Problem Description
After updating a bin on the source cluster, we sometimes see the bin value revert back to the original value.
Setup: bi-directional XDR using bin convergence, both DCs are using strong consistency
Explanation
When running on Strong Consistency Mode, records can end up in an unreplicated state. When we read or update an unreplicated record, it would trigger re-replication on the record. If we are using XDR, this would ship that record.

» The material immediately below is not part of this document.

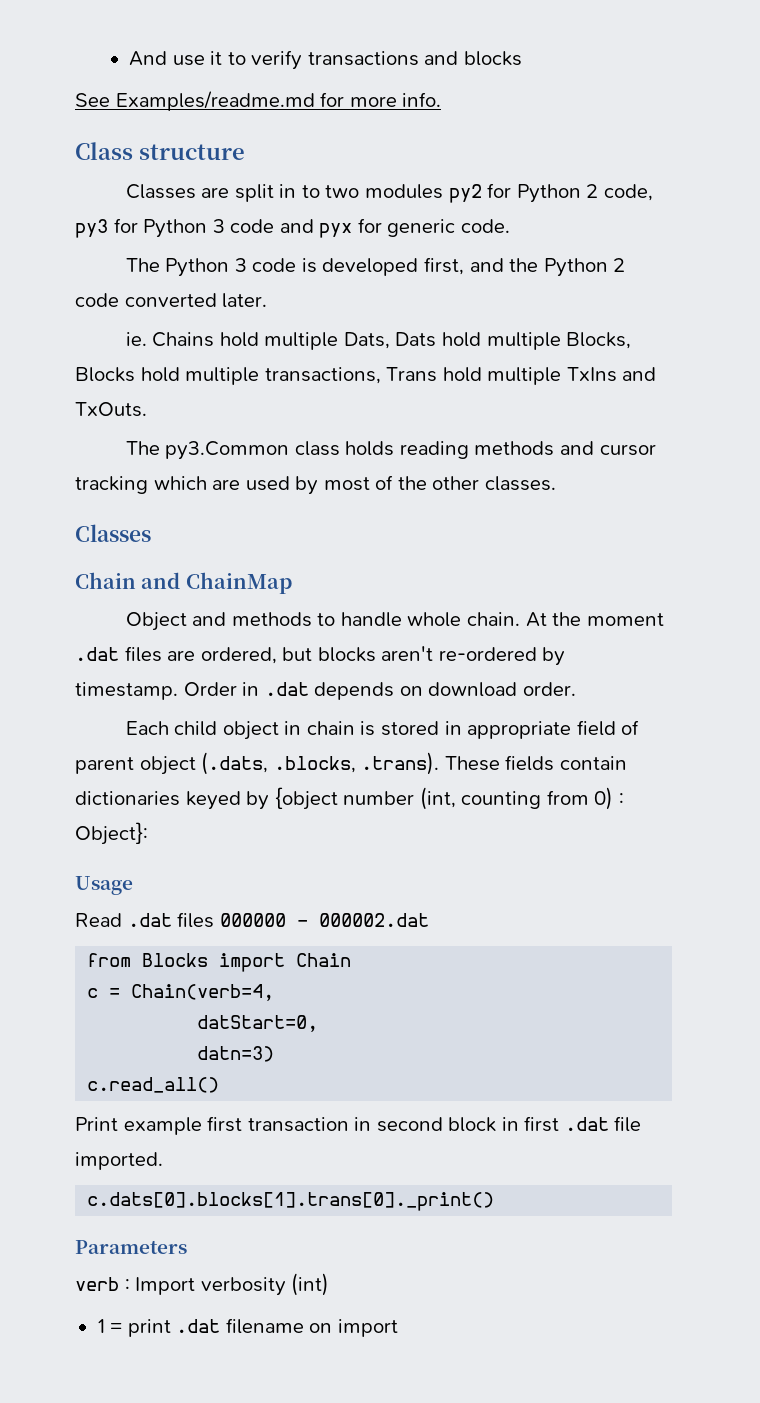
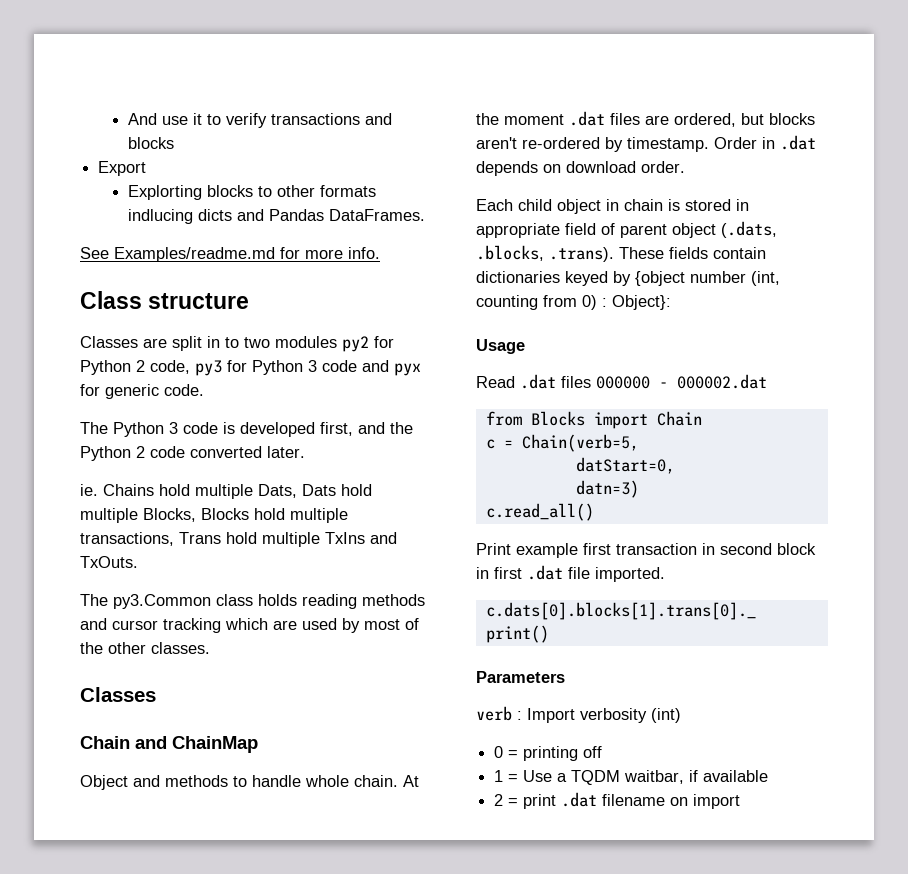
(522, 58) none -> [98,161,147,176] [127,185,376,200] [127,209,425,224] // Export // Explorting blocks to other formats indlucing dicts and Pandas DataFrames.
[131,984,275,1001] Chain(verb=4, -> [521,434,639,452] Chain(verb=5,
[97,1319,105,1333] 1 -> [494,746,603,761] [494,770,769,785] [494,794,504,806] 0 = printing off // 1 = Use a TQDM waitbar, if available // 2

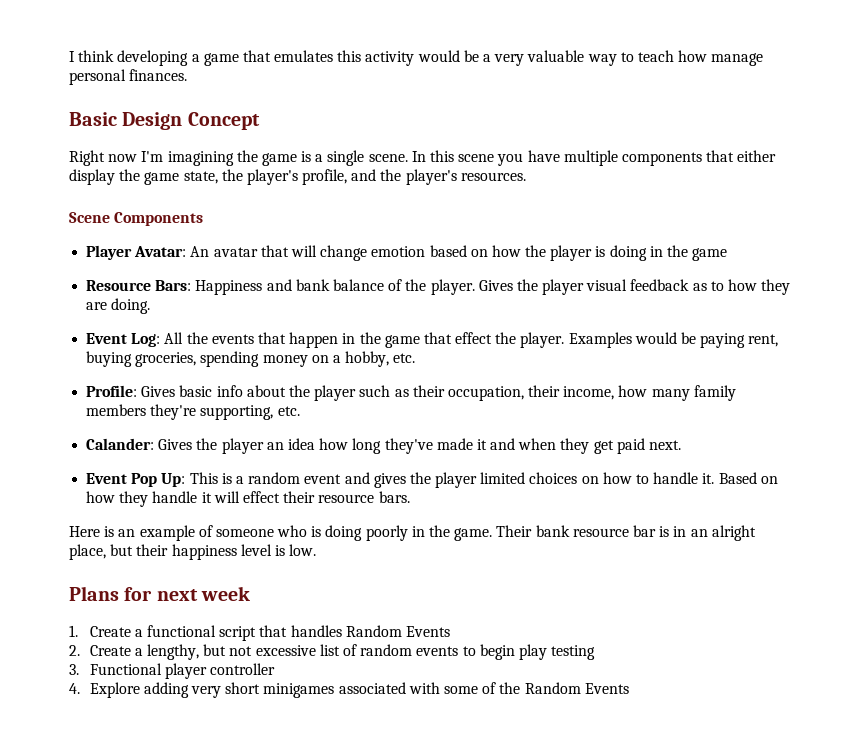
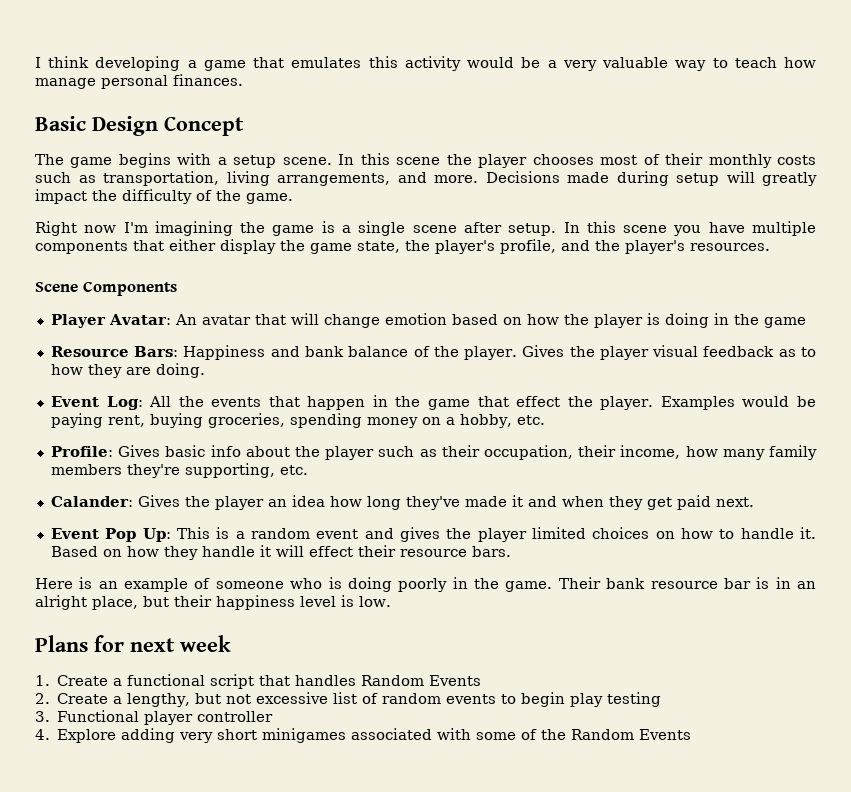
(260, 121) none -> [35,153,817,168] [35,171,817,186] [35,189,293,204] // The game begins with a setup scene. In this scene the player chooses most of their monthly costs such as transportation, living arrangements, and more. Decisions made during setup will greatly impact the difficulty of the game.
[368,154,408,162] scene. -> [412,222,557,236] scene after setup.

Using the example setup from above, the following scenario could occur:
-
Update bin1, value1 on DC2
-
The record containing bin1, value1 on DC2 ends up in an unreplicated state
-
Update bin1, value2 on DC1
-
DC1 ships bin1, value2 to DC2
-
Upon receiving bin1, value2, DC2 triggers re-replication on the record since it was in an unreplicated state
-
The record ships bin1, value1 back to DC1 since the re-replication triggered the record to get shipped.
-
DC2 ends up with the old value for bin1
The LUT of a record does get updated if the record was unreplicated and gets re-replicated, so the original write with bin1=value1 would not have an LUT that was 5 days before the write of value2. value1 could get propagated in preference to value2.
Solution
To prevent this corner case, we recommend clearing unreplicated records by triggering re-replication. For methods on how to trigger re-replication, please see our KB on How to trigger re-replication for unreplicated records within a strongly consistent Aerospike namespace.
Notes
Please note that when re-replication is triggered, those records would get shipped by XDR, so it can be possible to end up shipping stale data.